A. Selecting the desired token: It is overwhelming for the user with the sheer number of tokens out there. The poor UX leads to distrust among the users as well. Also, a wallet supporting scam coins without due diligence also breaks the trust of the user. The stablecoins can be the default tokens. And the popular ones can be shown/clubbed at the top.
In fiat transactions, there is a fallback option incase the transaction is made by mistake. So here the main pain point is to solve is reducing the user’s anxiety during the process
Usually, the onboarding stops after the users are educated about the seed phrase. Onboarding users till their first transaction can be the standard.
Not all transactions are time-sensitive.
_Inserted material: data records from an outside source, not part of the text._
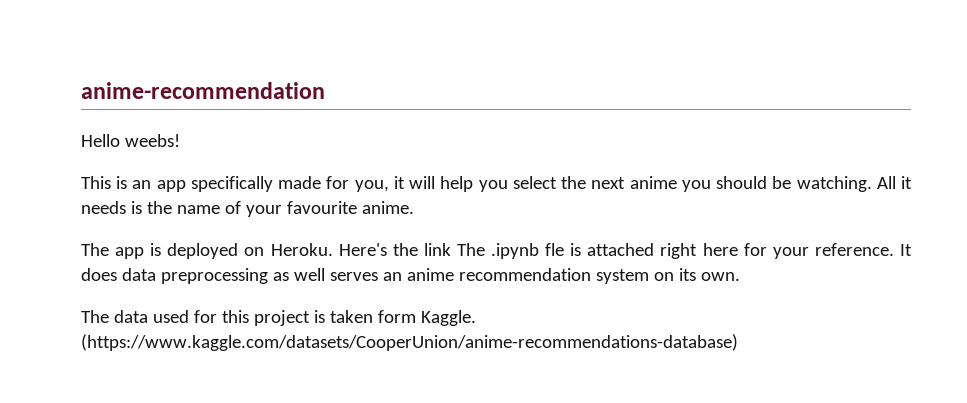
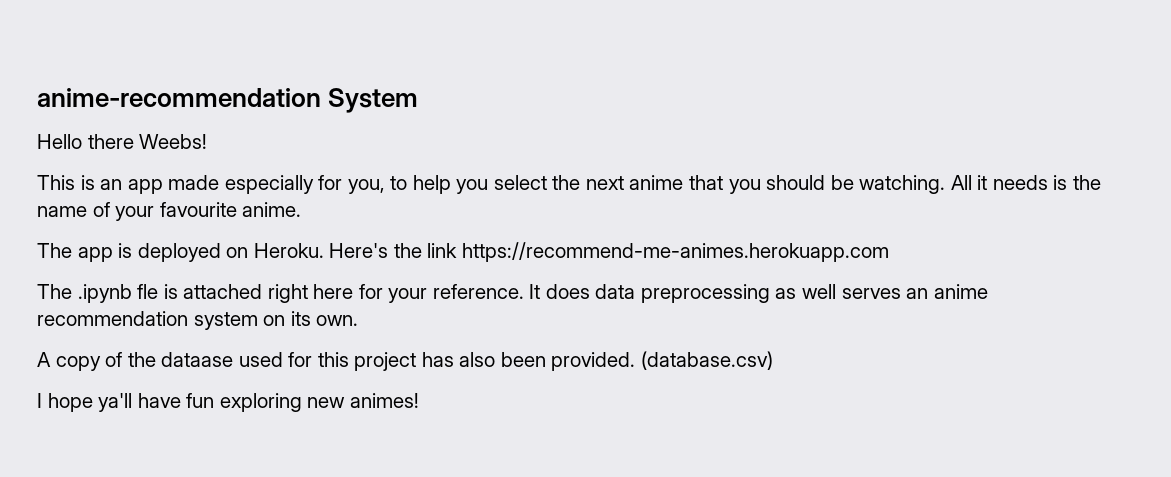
(325, 90) none -> [328,88,419,113] System
[124,134,180,147] weebs! -> [87,134,208,149] there Weebs!
[190,176,436,192] specifically made for you, it will -> [168,175,408,194] made especially for you, to
(677, 182) none -> [689,175,724,190] that
(451, 249) none -> [461,242,889,262] https://recommend-me-animes.herokuapp.com //
[81,310,476,326] [81,334,738,351] The data used for this project is taken form Kaggle. (https://www.kaggle.com/datasets/CooperUnion/anime-recommendations-database) -> [37,351,773,371] [37,393,419,412] A copy of the dataase used for this project has also been provided. (database.csv) // I hope ya'll have fun exploring new animes!

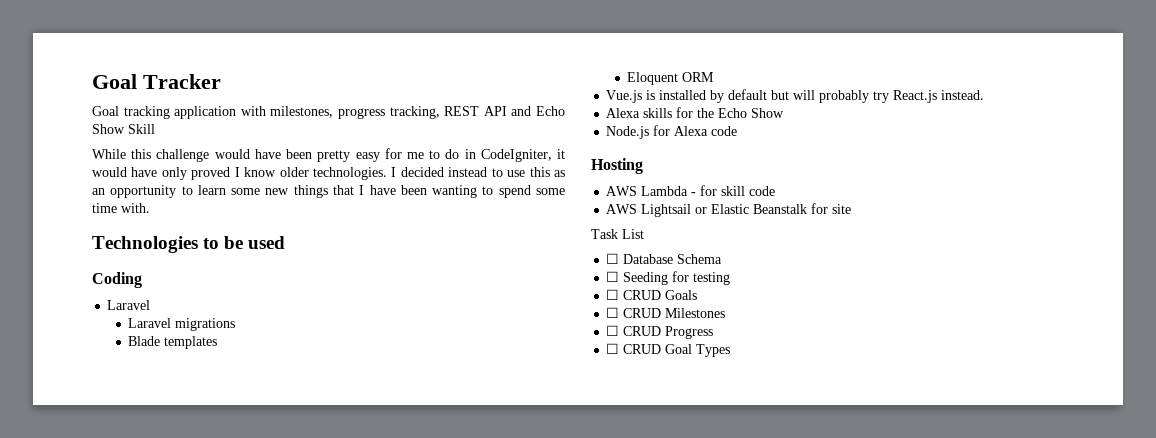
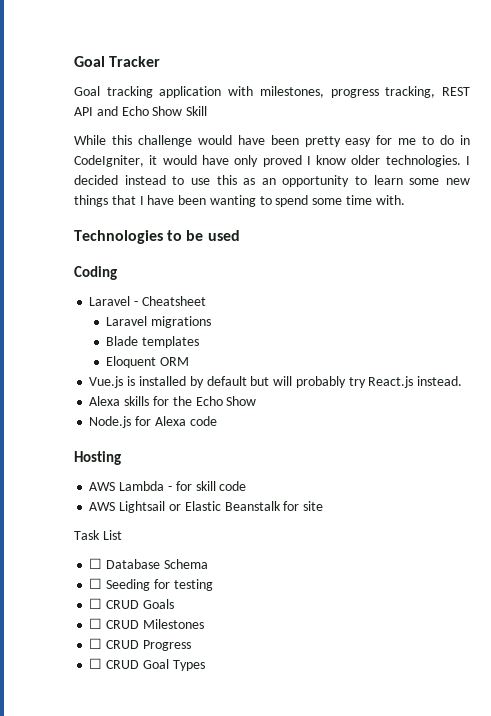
(151, 305) none -> [134,296,206,306] - Cheatsheet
The user can be asked for a time window during which they can schedule the transaction and the wallet can then proceed with the transaction whenever the gas price is around the average price and that transaction will happen during that time.
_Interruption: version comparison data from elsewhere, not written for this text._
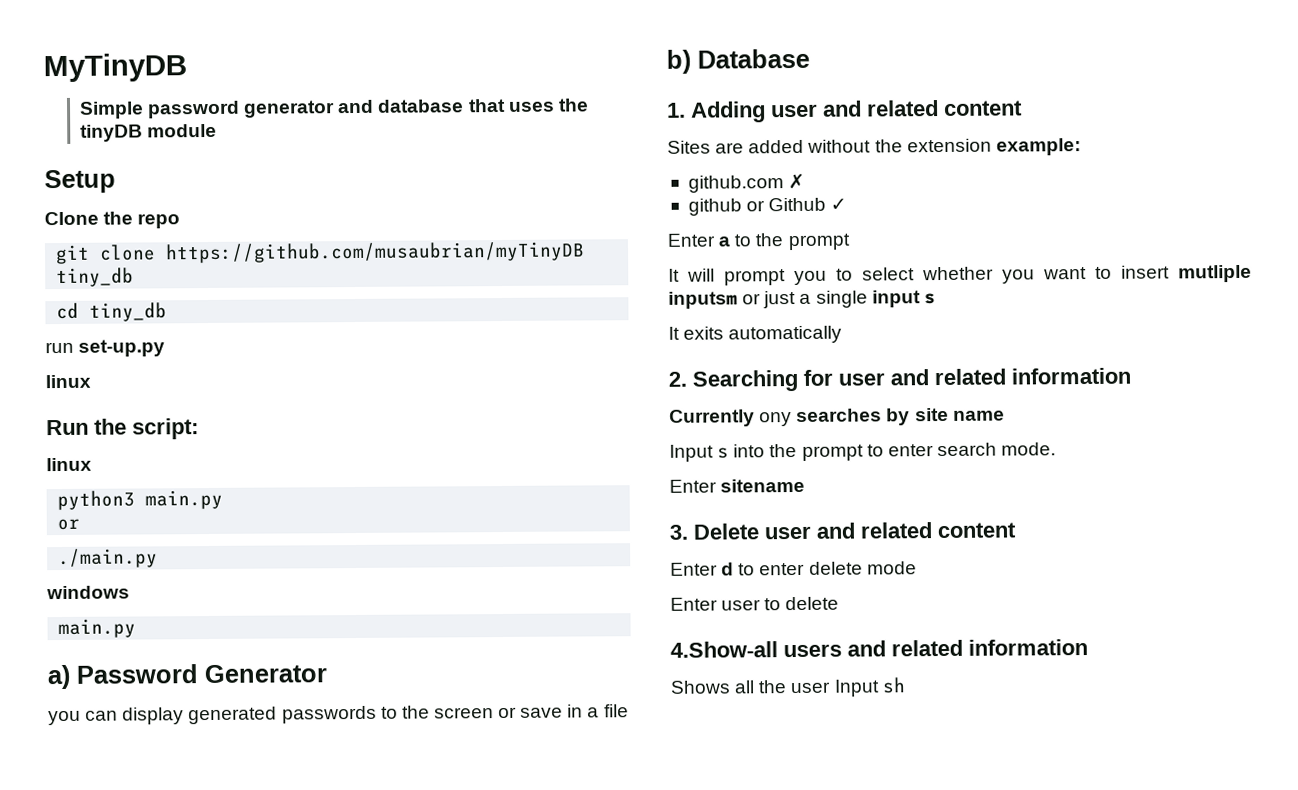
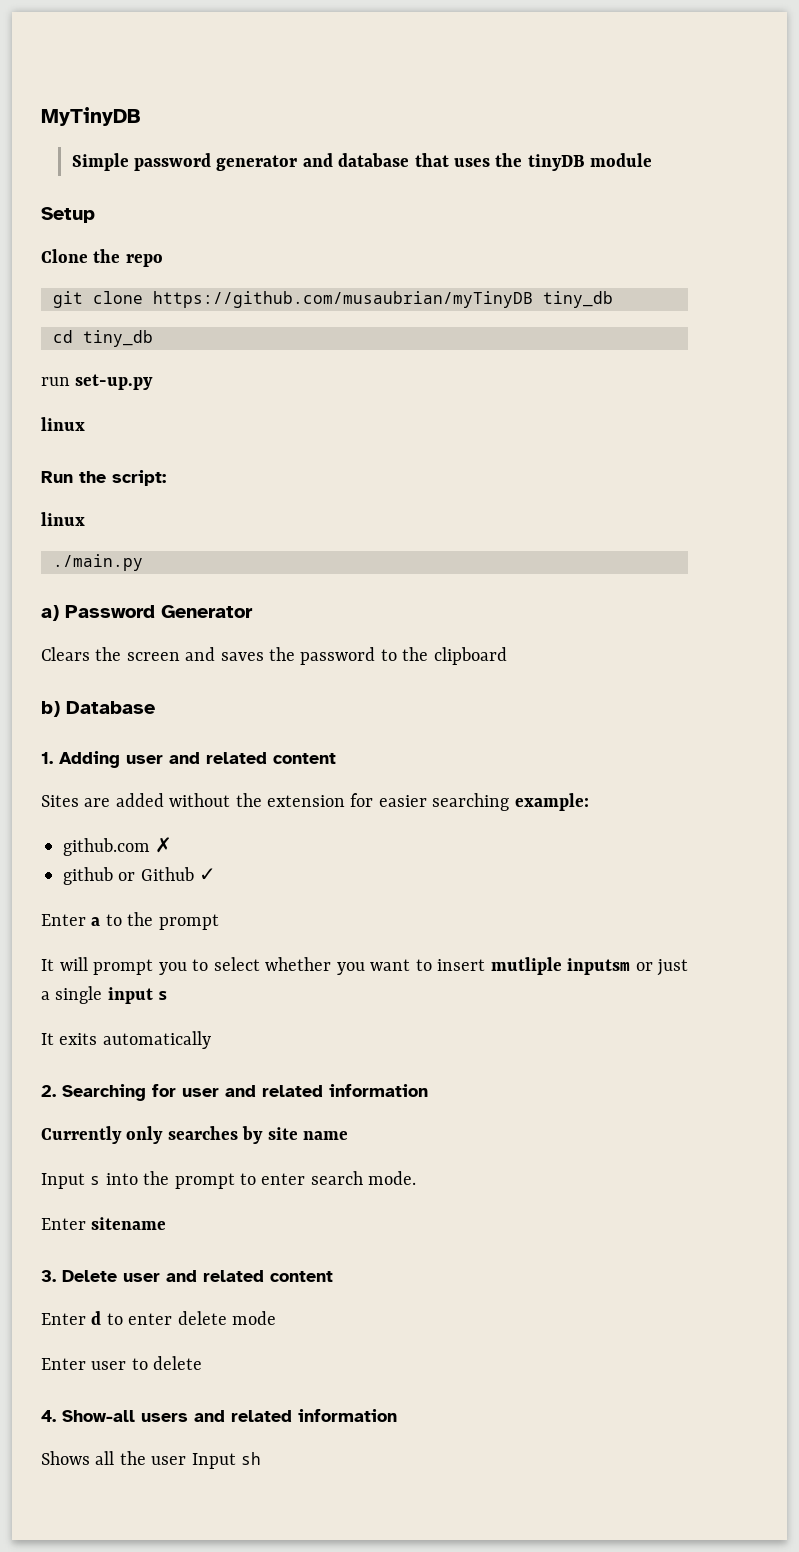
[57,489,224,511] [57,518,81,531] // python3 main.py // or -> (85, 519) none
[46,585,130,600] [58,618,137,639] // windows // main.py -> (143, 562) none
[48,704,629,726] you can display generated passwords to the screen or save in a file -> [41,647,507,665] Clears the screen and saves the password to the clipboard
(992, 145) none -> [350,793,510,811] for easier searching
[759,412,793,427] ony -> [126,1126,164,1144] only
[670,641,778,658] 4.Show-all -> [41,1410,135,1422] 4. Show-all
B. Entering the recipient’s address: This is where users are most anxious. There is no fixed pattern for addresses. so for the user to figure out if the address is valid or not is difficult.
While creating a new email address we all know how annoying it is when you don’t get your desired username and so you have to try out random variations, add numbers to it, or any character you want. But crypto addresses go multiple steps beyond and give a random string of characters that usually mean nothing and are obviously hard to remember. In this case, you can’t even risk remembering that, if you forget to include one character or make a typo, then that can be a completely different address that is not yours.
As the addresses don’t have a particular structure, it becomes harder to catch mistakes. Are we even talking about web3 if we haven’t talked about a Web1 experience yet! The wallet addresses can be compared to getting an ip address as you email address and using that, how annoying would be that to remember someone’s email which is 22.214.171.124?
As the folks from neuux put it
Would you have gone out of your way to get a domain name that was easily readable, paid $10 or more for it, and mapped it to the IP address of your email? That most likely won’t be true for most people. Then how can we expect new users into web3 to do the same?
A workaround with this can be to give users a domain name for free (yes, that’s expensive!) or have an in-app domain name. But the problem with the in-app domain name like .walletname is that it is restricted to that wallet and defeats the purpose of composability.
If most of the wallets partner up with themselves to give users this composability then this can be a game-changer.
Few apps like glow and key app do this where you can get a .glow or a .key domain.
A similar web2 analogy will be UPI IDs in India, just like you can send to a yourname@okhdfcbank or yourname@ybl or yourname@paytm from any application like GooglePay or PhonePe that’s how a cross-wallet compatible solution needs to be there.
Mobile first FTW
While the builders have access to desktops whereas the users do not necessarily have access to a desktop or they may not be using it as their primary device. The wallets are being built with desktop first in mind when it should be mobile first. Users need to feel confident when they are on their mobile device be it a mobile app or a website.
In a recent interview on Bankless, Anatoly said that the fear of being banned by Google or Apple prevents developers from building mobile applications and the lack of infrastructure and reliance on wallets makes it difficult to create delightful mobile experiences.
- Build on top of growing crypto rails for mobile. e.g.- SMS (Solana Mobile Stack), Backpack, etc.
- Optimizing for performance will be key here. Some users might have low-end devices which are less powerful and especially those devices try to save as much battery as possible to give the optimal performance. You need to make sure that the wallet can adapt to that without having the user stare at a blank screen, without draining their battery, and at lower network speeds.
- A way for a user to do gasless transactions can be a game changer, as people won’t think about the native chain’s token and can do the transactions with the tokens they want on their preferable network.
UI based on User Personas
The fintech apps in the web2 space have different UI based on their use case.
A few of the use cases and examples of apps are below.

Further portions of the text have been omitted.